R provides many packages that are specifically designed for machine learning. R is also known for its statistical capabilities for analysis and interpretation of data.

This all makes it easier to develop and deploy models, also without having to write a lot of code yourself.

The R community has contributed many powerful packages, both for machine learning and data science. Some of the popular packages are:

  • Dplyr

  • Tidyr

  • Caret

  • MLR

  • ggplot2

  • randomForest

  • mlbench

  • tidyverse

and many many more.

Running your code

Workflow

  1. Determine if you need any R libraries that are not already installed (load R module and R_packages/R-bundle-Bioconductor and check)

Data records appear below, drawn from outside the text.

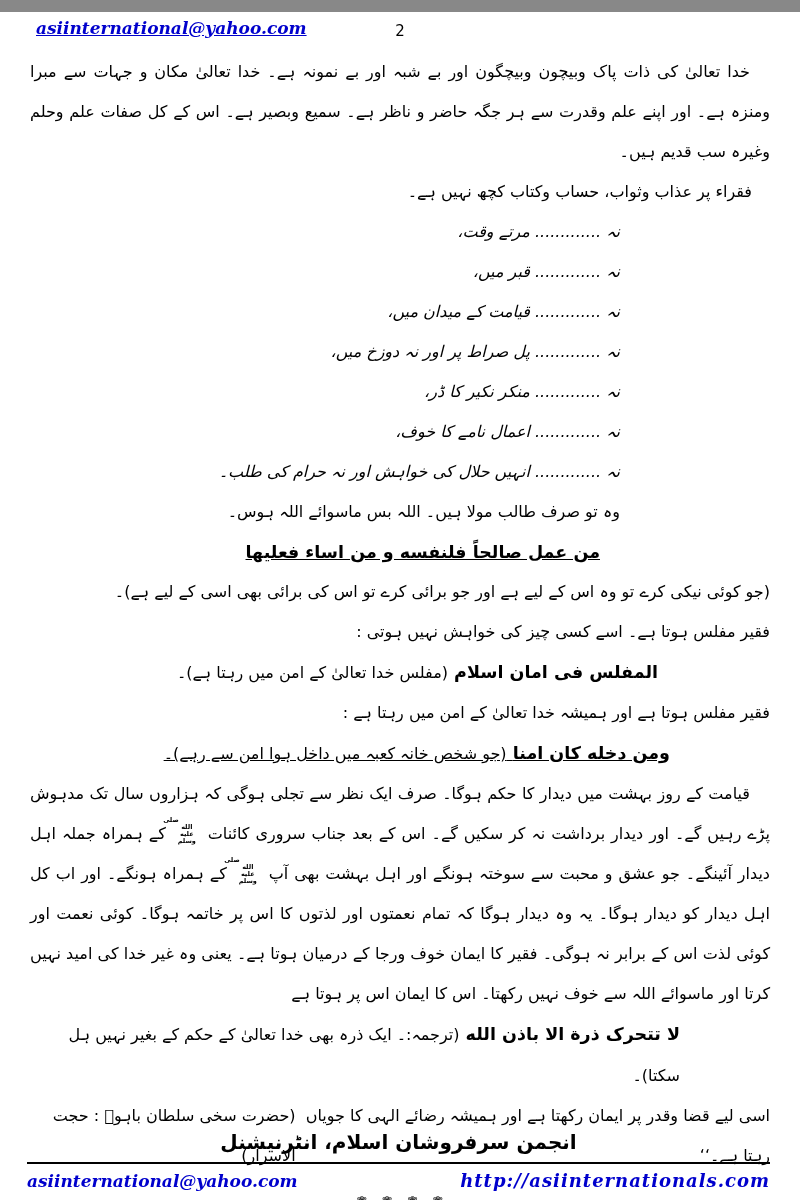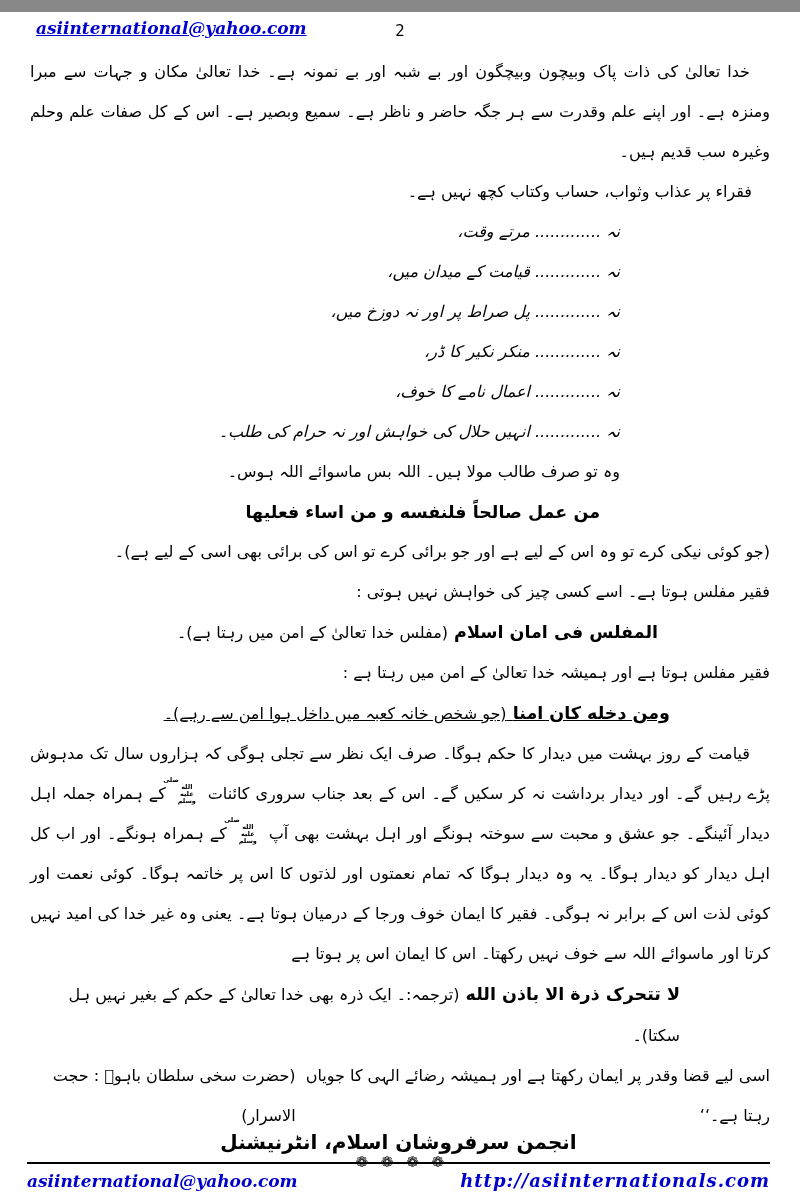--- a/index.html
+++ b/index.html
@@ -23,21 +23,21 @@
     direction:rtl; text-align:right; font-size:16px; line-height:40px;
   }
   .doc-body p { margin:0; }
   .justified { text-align:justify; text-indent:20px; }
   .fuqara { padding-right:18px; margin-top:2px; }
   .neg-list { list-style:none; }
   .neg-list li { padding-right:150px;font-style:italic; }
   .maula { padding-right:150px; }
   .quote { font-weight:bold; font-size:17.5px; margin:3px 0; }
   .quote .ur { font-weight:normal; font-size:16px; }
-  .q-amal { padding-right:170px; }
+  .q-amal { padding-right:170px;text-decoration:underline; }
   .q-trans { text-align:right; text-indent:0; }
   .q-muflis { padding-right:112px; }
   .q-dakhala { padding-right:100px;text-decoration:underline; }
   .q-zarrah { padding-right:90px; }
   .saw {
     display:inline-block; width:24px; font-size:6.5px; line-height:1.1;
     text-align:center; vertical-align:-4px; font-weight:bold; margin:0 3px;
   }
   .closing-row { display:flex; justify-content:space-between; align-items:baseline; }
   .ornaments { text-align:center; font-size:15px; margin-top:6px; word-spacing:8px; }
@@ -67,20 +67,21 @@
   <div class="page-num">2</div>
 
   <div class="doc-body">
 
     <p class="justified">خدا تعالیٰ کی ذات پاک وبیچون وبیچگون اور بے شبہ اور بے نمونہ ہے۔ خدا تعالیٰ مکان و جہات سے مبرا ومنزہ ہے۔ اور اپنے علم وقدرت سے ہر جگہ حاضر و ناظر ہے۔ سمیع وبصیر ہے۔ اس کے کل صفات علم وحلم وغیرہ سب قدیم ہیں۔</p>
 
     <p class="fuqara">فقراء پر عذاب وثواب، حساب وکتاب کچھ نہیں ہے۔</p>
 
     <ul class="neg-list">
       <li>نہ ............. مرتے وقت،</li>
+      <li>نہ ............. قبر میں،</li>
       <li>نہ ............. قیامت کے میدان میں،</li>
       <li>نہ ............. پل صراط پر اور نہ دوزخ میں،</li>
       <li>نہ ............. منکر نکیر کا ڈر،</li>
       <li>نہ ............. اعمال نامے کا خوف،</li>
       <li>نہ ............. انہیں حلال کی خواہش اور نہ حرام کی طلب۔</li>
     </ul>
 
     <p class="maula">وہ تو صرف طالب مولا ہیں۔ اللہ بس ماسوائے اللہ ہوس۔</p>
 
     <p class="quote q-amal">من عمل صالحاً فلنفسه و من اساء فعليها</p>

  2. Determine if you want to run on CPUs or GPUs - some of the R version modules are not CUDA-aware

  3. Install any missing R libraries in an isolated environment

  4. Possibly download any datasets

  5. Write a batch script

  6. Submit the batch script

Example

Type-Along

We will run a simple example taken from https://machinelearningmastery.com/machine-learning-in-r-step-by-step/

If you cannot access remote data-sets, change the R code as mentioned inside to use a local data-set, which has already been downloaded

$ module load R/4.1.1 R_packages/4.1.1
$ Rscript iris_ml.R

R batch scripts for ML

Since most R codes for Machine Learning would run for a fairly long time, you would usually have to run them in a batch script.

ML on CPUs

Type-Along

Short serial batch example for running the R code above, iris_ml.R

Short serial example script for Rackham. Loading R/4.1.1 and R_packages/4.1.1

#!/bin/bash
#SBATCH -A naiss2024-22-107 # Course project id. Change to your own project ID after the course
#SBATCH --time=00:10:00 # Asking for 10 minutes
#SBATCH -n 1 # Asking for 1 core

# Load any modules you need, here R/4.1.1 and R_packages/4.1.1
module load R/4.1.1 R_packages/4.1.1

# Run your R script (here 'iris_ml.R')
R --no-save --quiet < iris_ml.R

Send the script to the batch:

$ sbatch <batch script>

ML on GPUs

Type-Along

Short ML example for running on Snowy.

#!/bin/bash
#SBATCH -A naiss2024-22-107
#Asking for 10 min.
#SBATCH -t 00:10:00
#SBATCH --exclusive
#SBATCH -p node
#SBATCH -N 1
#SBATCH -M snowy
#SBATCH --gres=gpu:1
#Writing output and error files
#SBATCH --output=output%J.out
#SBATCH --error=error%J.error

ml purge > /dev/null 2>&1
ml R_packages/4.1.1

R --no-save --no-restore -f Rscript.R
$ sbatch <batch script>

Exercises

Run validation.R with Rscript

This example is taken from https://www.geeksforgeeks.org/cross-validation-in-r-programming/

To run this, you need to install the datarium package in your renv on HPC2N. This is already installed in R_packages on UPPMAX.

Note Remember that for HPC2N you need to run in the renv directory.

Create a batch script to run validation.R

You can find example batch scripts in the exercises/r directory.